Longing for an Asian favorite that comes together quickly and features dynamic flavors? This teriyaki tofu and broccoli might be just the dinner you seek! In fact, our family considers this dish to be among our favorites. As a bonus, it’s not only delicious, but it’s also filled with nutrients!
For those who prefer a little lower oil content, you have a couple of choices. To keep the crispy texture, use your oven to bake the tofu pieces first, rather than stir-frying them.

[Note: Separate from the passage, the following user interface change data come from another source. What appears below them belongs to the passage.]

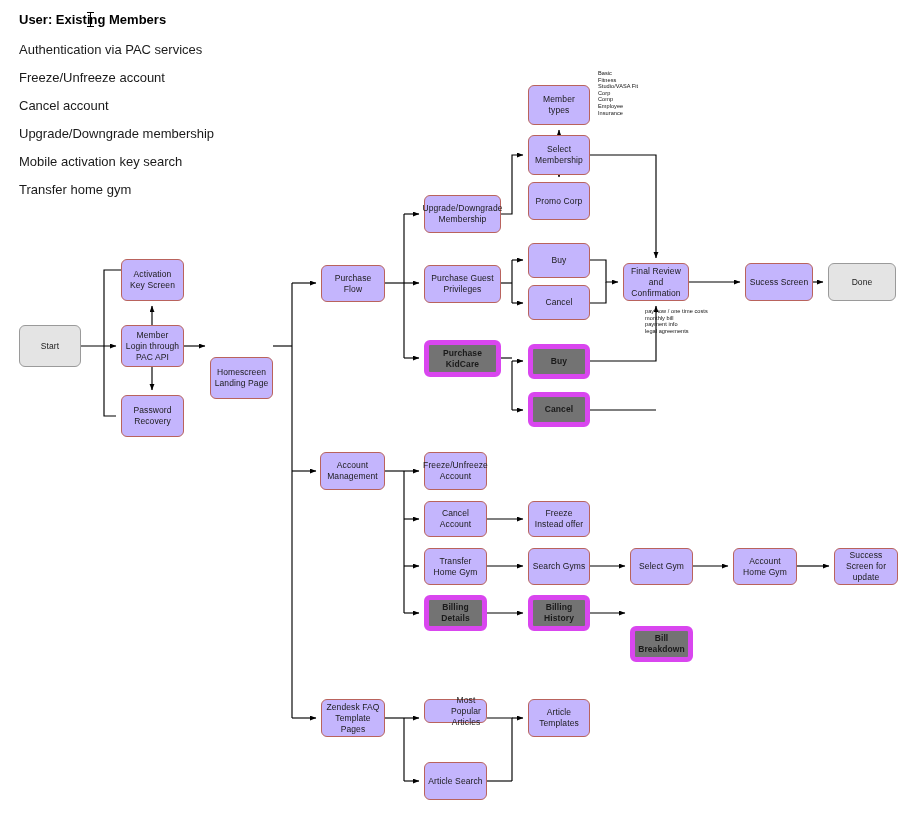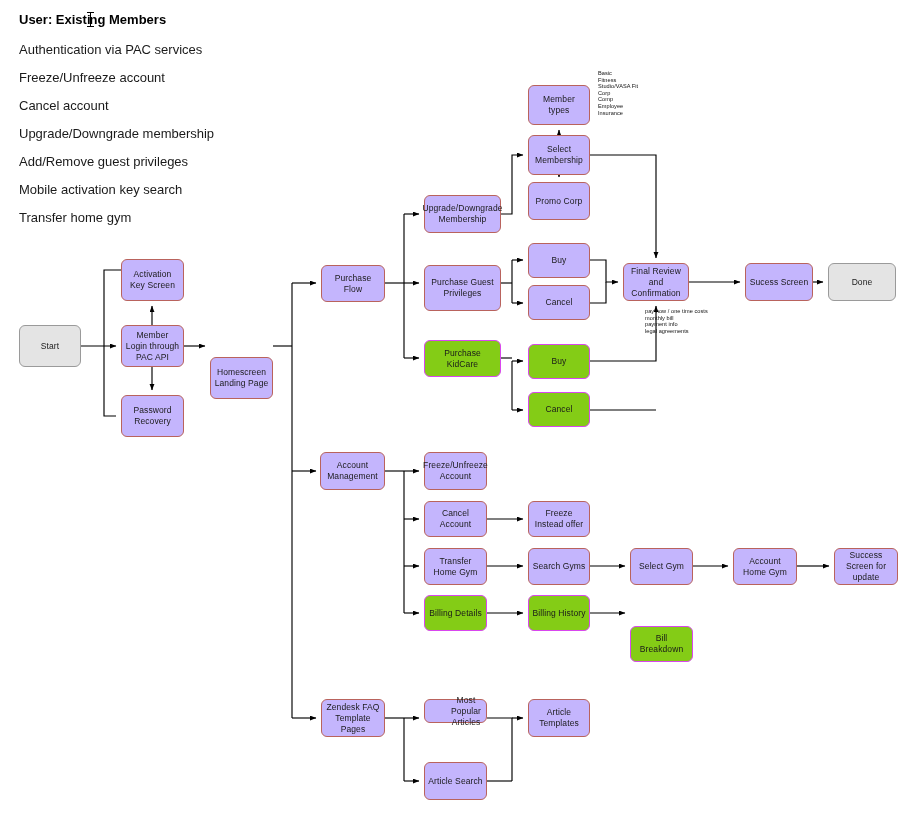--- a/index.html
+++ b/index.html
@@ -121,7 +121,6 @@
   <div class="req-line">Freeze/Unfreeze account</div>
   <div class="req-line">Cancel account</div>
   <div class="req-line">Upgrade/Downgrade membership</div>
-  <div class="req-line">Add/Remove guest privileges</div>
   <div class="req-line">Mobile activation key search</div>
   <div class="req-line">Transfer home gym</div>
 </div>

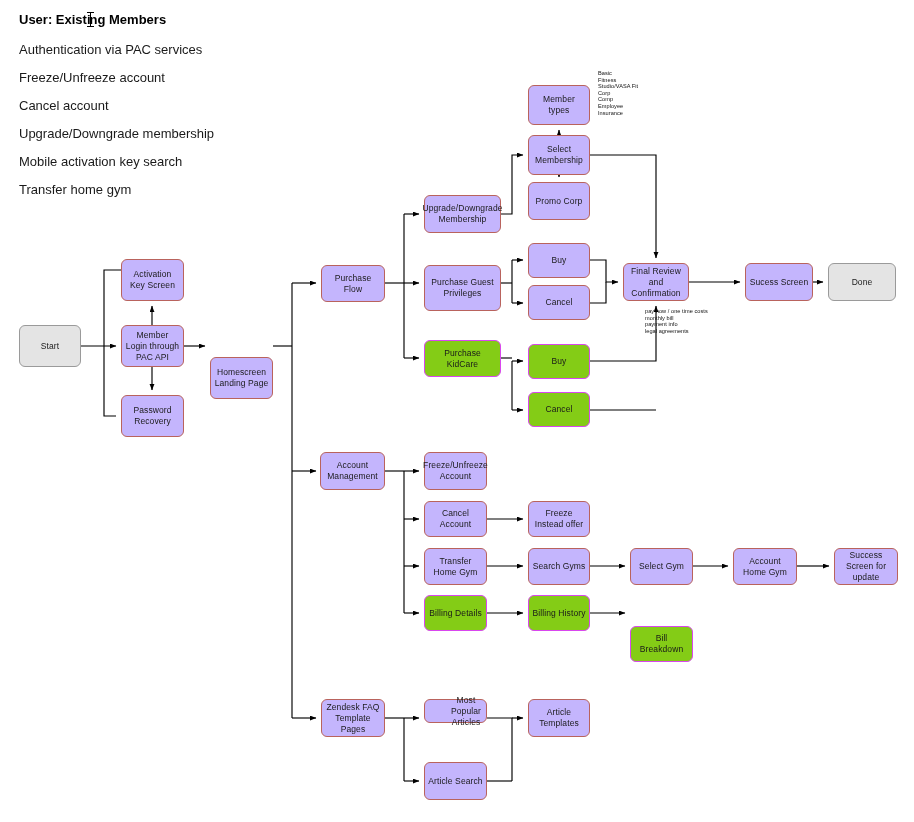--- a/index.html
+++ b/index.html
@@ -224,7 +224,7 @@
     <div class="node pink" style="left: 528px; top: 135px; width: 62px; height: 40px;">Select
 Membership</div>
     <div class="node pink" style="left: 528px; top: 182px; width: 62px; height: 38px;">Promo Corp</div>
-    <div class="node pink" style="left: 424px; top: 265px; width: 77px; height: 46px;">Purchase Guest
+    <div class="node pink" style="left: 424px; top: 265px; width: 77px; height: 38px;">Purchase Guest
 Privileges</div>
     <div class="node pink" style="left: 528px; top: 243px; width: 62px; height: 35px;">Buy</div>
     <div class="node pink" style="left: 528px; top: 285px; width: 62px; height: 35px;">Cancel</div>

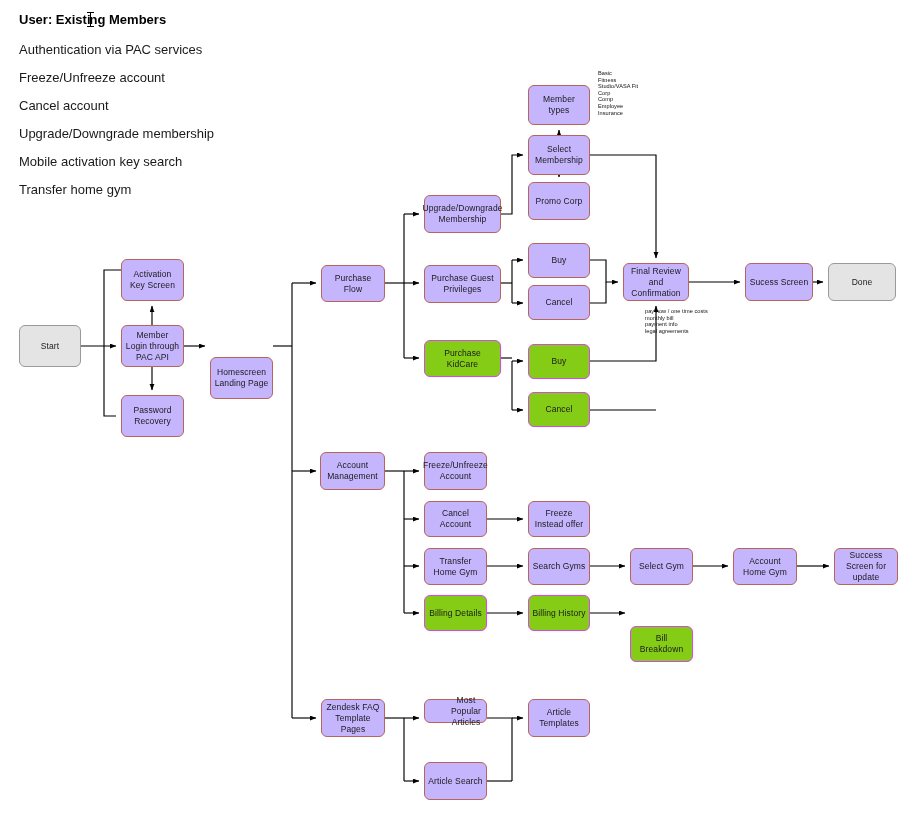--- a/index.html
+++ b/index.html
@@ -93,8 +93,9 @@
     border: 1px solid #b9635d;
   }
   .node.orange {
-    background: #84cc16;
-    border: 1px solid #d946ef;
+    background: #737373;
+    border: 5px solid #d946ef;
+    font-weight: bold;
   }
   .node.gray {
     background: #e4e4e4;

Alternatively, if a softer, yet still meaty texture works for you, consider using a little vegetable broth instead of oil. If you choose this option, omit the cornstarch dusting on the tofu cubes, too. Truly, they don’t need them using the saute method. And you will save some oil (aka fat) calories.
While this dish seems a perfect match with brown rice, some people prefer it with their favorite Asian-style noodles. To pack in nutrition and keep the calories lower, try it over lightly cooked mung bean sprouts or even cauliflower rice.
We use Swerve brand sweetener now but have used maple syrup in the past. Always use the real maple syrup, not the sugar water often masked as “maple-flavored syrup”.
Looking for more nutrients? Just increase those veggies! Yes, the tofu easily stretches to serve 6 or even 8 people if you add more veggies, either the same types or another, to the mix. Depending on your veggies, you might need to increase the sauce slightly, too.
Try this delicious version of teriyaki tofu and broccoli. We are pretty sure your family will ask for it again soon!
Crispy Teriyaki Tofu and Broccoli
- 16 oz tofu one block, about 16 oz, extra firm, frozen, thawed, pressed, and cut into cubes
- 4 tsp olive oil
- 1 tbsp soy sauce or coconut aminoes
- 2 tsp cornstarch or arrowroot powder
- 4 cups broccoli florets
- 8 mushrooms sliced
- 1 small onion thinly sliced
- 2 tsp olive oil
- ⅓ cup soy sauce or coconut aminoes
- ¼ cup water
- 2 tbsp Swerve or sweetener of choice
- 2 tbsp rice vinegar
- 1 clove garlic minced fine
- ½ tsp ground ginger
- 2 tsp cornstarch whisked into 2 tsp water
- Preheat 2 tsp olive oil a wok or large skillet over medium high heat.
- Put the tofu cubes in a large bowl. Drizzle with 2 tsp olive oil and the 1 tbsp soy sauce. Add the cornstarch and toss lightly to coat completely.
- Brown the tofu cubes in the wok, allowing one side to brown before turning. Brown on all sides. Remove from wok and set aside.
- Add the 2 tsp olive oil into the wok with the onions. Stir to saute onion until softened.
- Add the broccoli and stir fry until crisp tender, about 5-7 minutes.
- Toss in the mushroom slices and cook for an additional minute.
- While the broccoli cooks, whisk together the sauce ingredients, except for the cornstarch, in a saucepan.
- Bring to a boil, then add the cornstarch and water mixture.
- Reduce heat to medium. Continue whisking until sauce thickens, about 2 minutes.
- Toss the tofu, broccoli mixture, and the sauce together and stir lightly to coat.
- Serve hot over rice or noodles. Garnish with sesame seeds, if desired.